I assume you don’t come from a religion that believes that there actually is a large physics pair of scales somewhere for us to rebalance, and that you’re speaking in metaphor. If so, then why do we try to rebalance them? And more to the point, perhaps the scales are a bad analogy, after all it does rather seem to assume (by rebalancing) that the justice negates the evil. What if it adds to it? I hate to spout children’s cliches at you, but “two wrongs don’t make a right”, and I’m not convinced that executing someone justly isn’t wrong. So again, why should we be just?

Jack . The scales of justice refer particularly to the legal process of seeking fairness in courts as variously conceived, it likens balance to fairness or in our legal system the ubiquitous notions of what reasonable man would think … It is a metaphor for the fine balancing of considerations. As an image of this “human “process it is, of course compromised and slippery in reality but the physical sense of weighing fractional increments of load with infinite care is a model for judgement. It is not a metaphysical metaphor for morality and will not work . Notably as the murder victim remains dead

This picture precedes a age where anyone would have questioned the worth of the endeavour, the existence of justice or the superior claims of comfort ease and convenience. I still do not .

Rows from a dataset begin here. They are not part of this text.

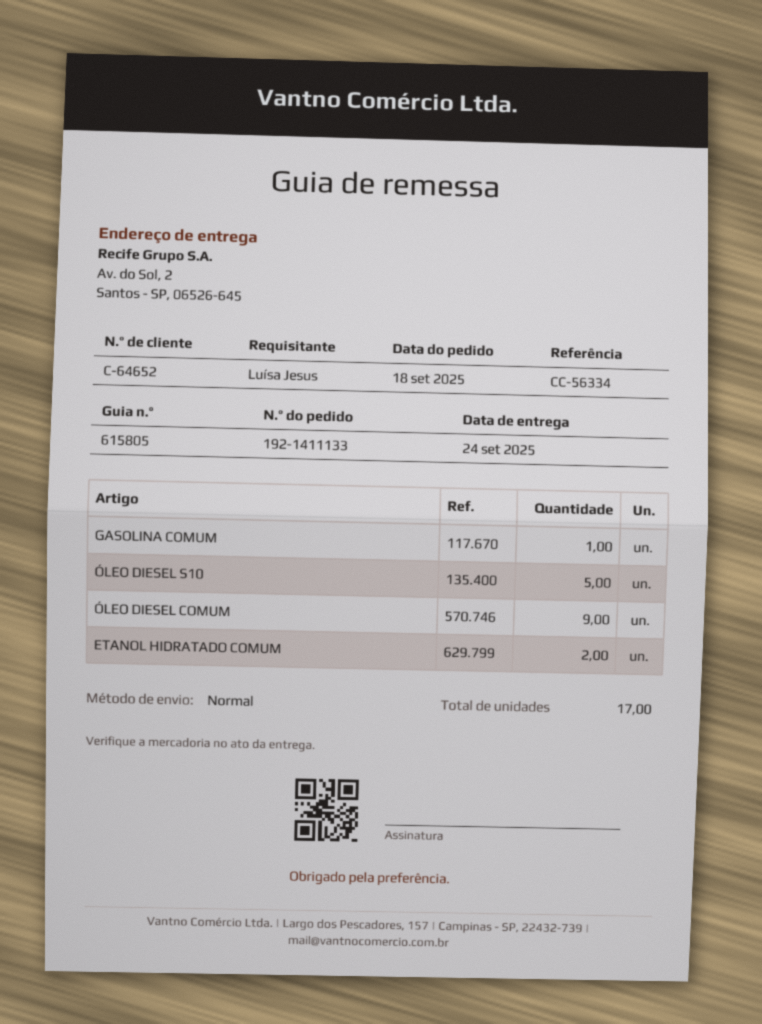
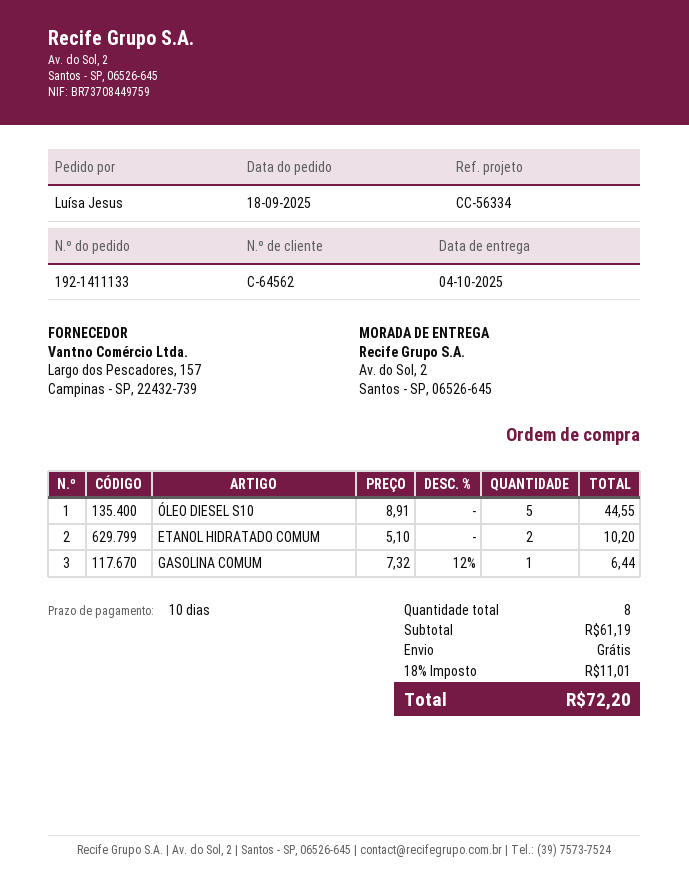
delivery date: 2025-09-24 -> 2025-10-04
customer number: C-64652 -> C-64562
ÓLEO DIESEL COMUM: 9 -> none
total quantity: 17 -> 8

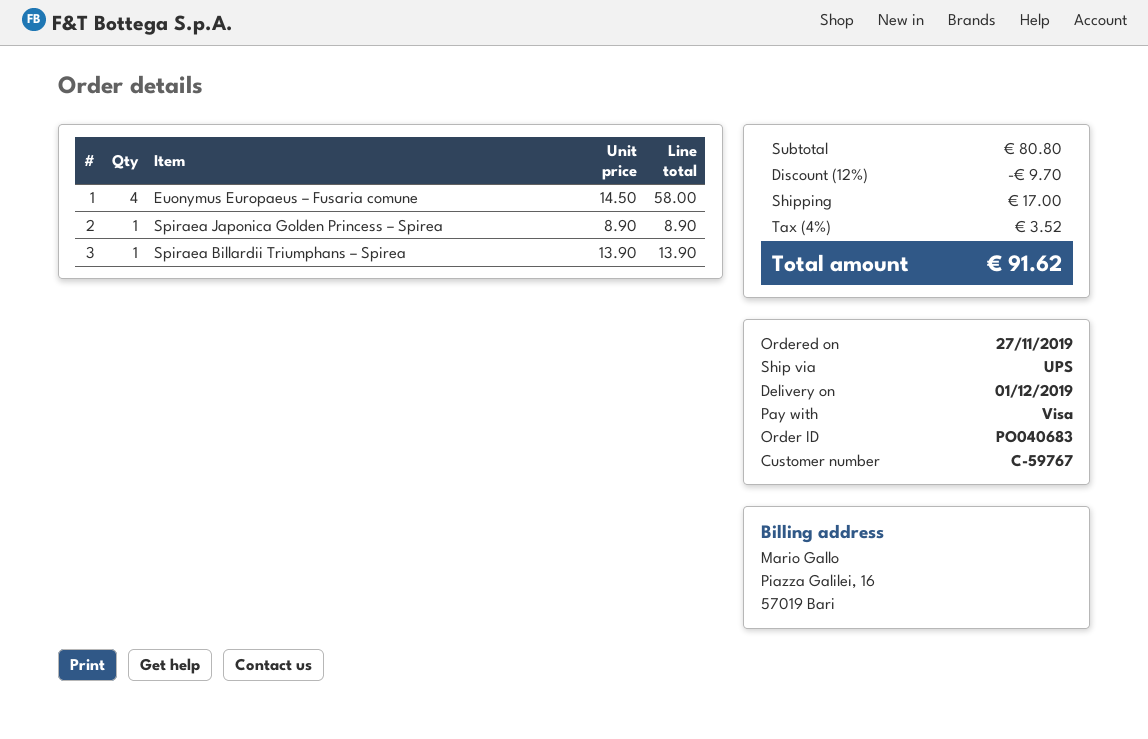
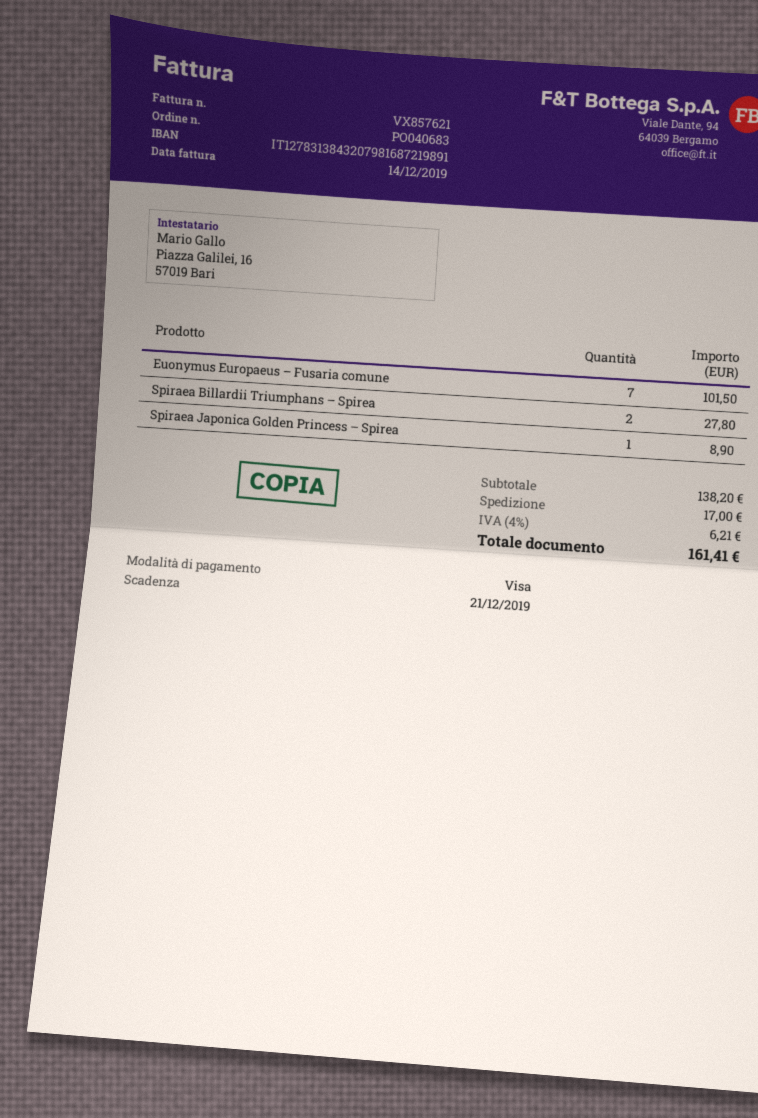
Euonymus Europaeus – Fusaria comune: 4 for 58.00 -> 7 for 101.50
Spiraea Billardii Triumphans – Spirea: 1 for 13.90 -> 2 for 27.80
subtotal: 80.80 -> 138.20
discount: 12% = 9.70 -> none
tax: 4% = 3.52 -> 4% = 6.21
total: 91.62 -> 161.41

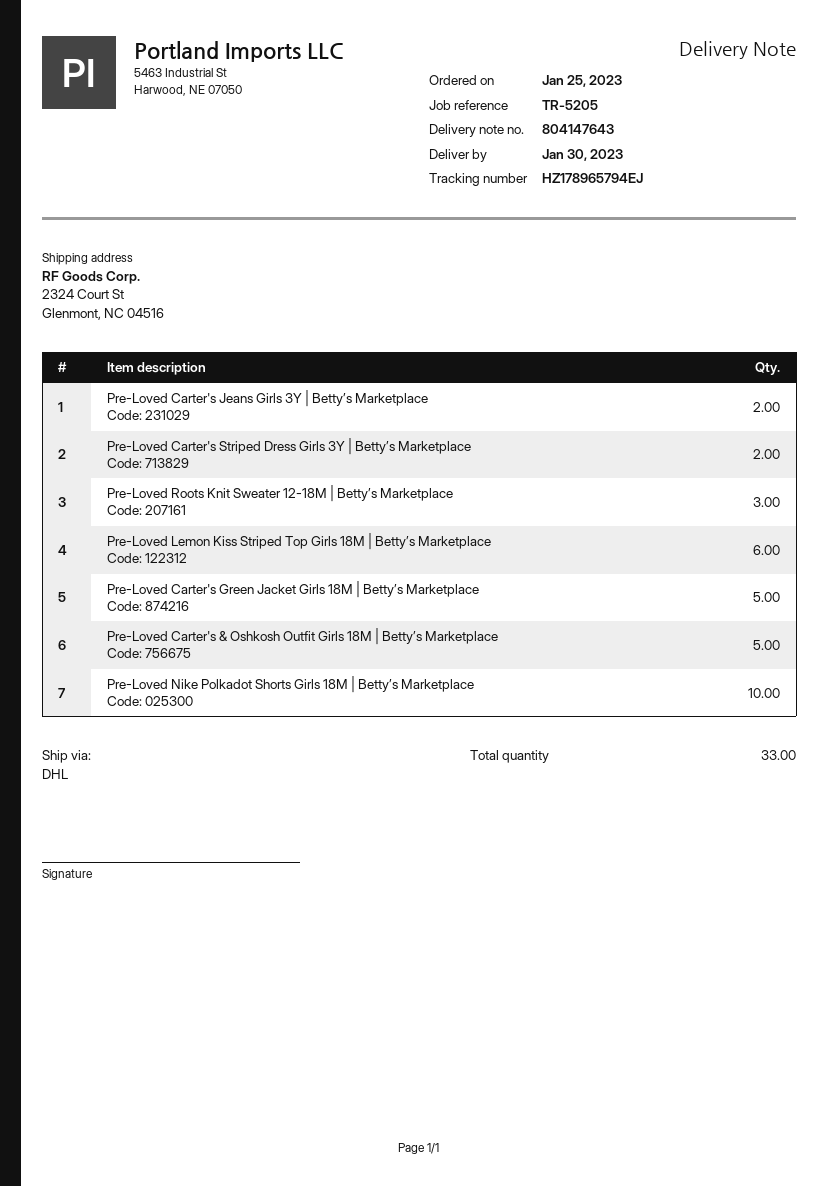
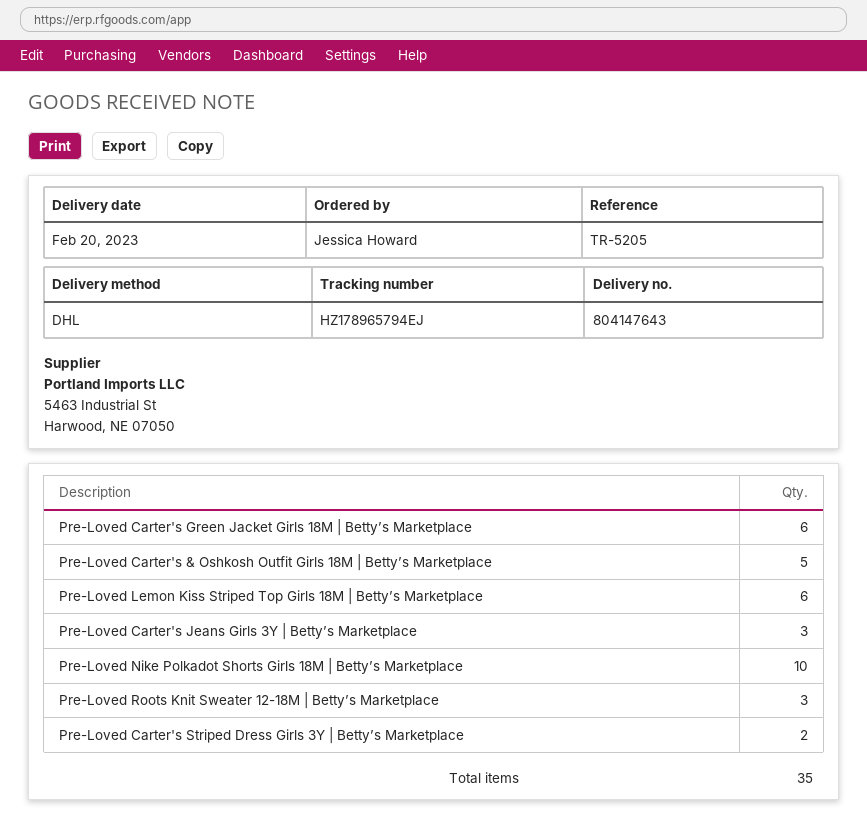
delivery date: 2023-01-30 -> 2023-02-20
Pre-Loved Carter's Jeans Girls 3Y | Betty’s Marketplace: 2 -> 3
Pre-Loved Carter's Green Jacket Girls 18M | Betty’s Marketplace: 5 -> 6
total quantity: 33 -> 35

In the case of murder ; the revenge cannot indemnify the bereived and it grievously assaults the revengers soul . It is expensive and may well have a poor effect as well as a deterrent effect. Despite all of this I believe that at times it is right and should be an option. I think it likely that what is right will in the end lead to the greater good but social effects are a secondary issue. All of these problems are large , especially the effect on the revenger and the society that by proxy commits the act. Nonetheless there is right and there is wrong

I have tried to show how to me a sense of right and wrong are all that is required for the rest to follow .You , typically, wonder where such an idea might come from .For the purposes of capital punishment I only asked that its existence might be allowed from experience like the existence of sight .I have previously admitted to you that with no clear faith I am somewhat at sea explaining most of the things in life that are obviously important and true .

Btw I was pleased to see the Bishop of Lichfield support the hanging of Saddam……some cojones left after all ?

What sobbing and the shrieking and the horrible pleading would there be if our children marched in and told us to stop playing this infernal Boris Johnson computer game?

Touché, Idlex. Neat move. However, most web forums aimed at the younger player are unmitigated rubbish written in txt speak (aka fukwit).

I fail to see how the torrent of drivel on these sites “y u 2 disin me wid da evils wen u dun no nufin baht me lol” shows the internet - in that sector anyway - as making anything but a negative contribution to the art of vocabulary, grammar, rhythm, style, structure etc.

At least BJ’s forum can’t be accused of lowering the cybertone.

At least BJ’s forum can’t be accused of lowering the cybertone

It varies

. He is a clever stick that crafty Idlex isn`t he .

“This picture precedes a age where anyone would have questioned the worth of the endeavour, the existence of justice or the superior claims of comfort ease and convenience. I still do not .”

A hundred uncritical Christians might have just noted this and added the following to their arsenal:

“This picture precedes an age where anyone would have questioned the worth of prayer and worship, the existence of God or the supremacy of God over science. I still do not.”

He is a clever stick that crafty Idlex. Indeed, Newmania. But what I want to know is how to win one of these prizes he talks about. What’s on offer? A shiny new Ford Escort? Holiday for two in Old Baghdad? Conducted tour of the Customs & Excise offices?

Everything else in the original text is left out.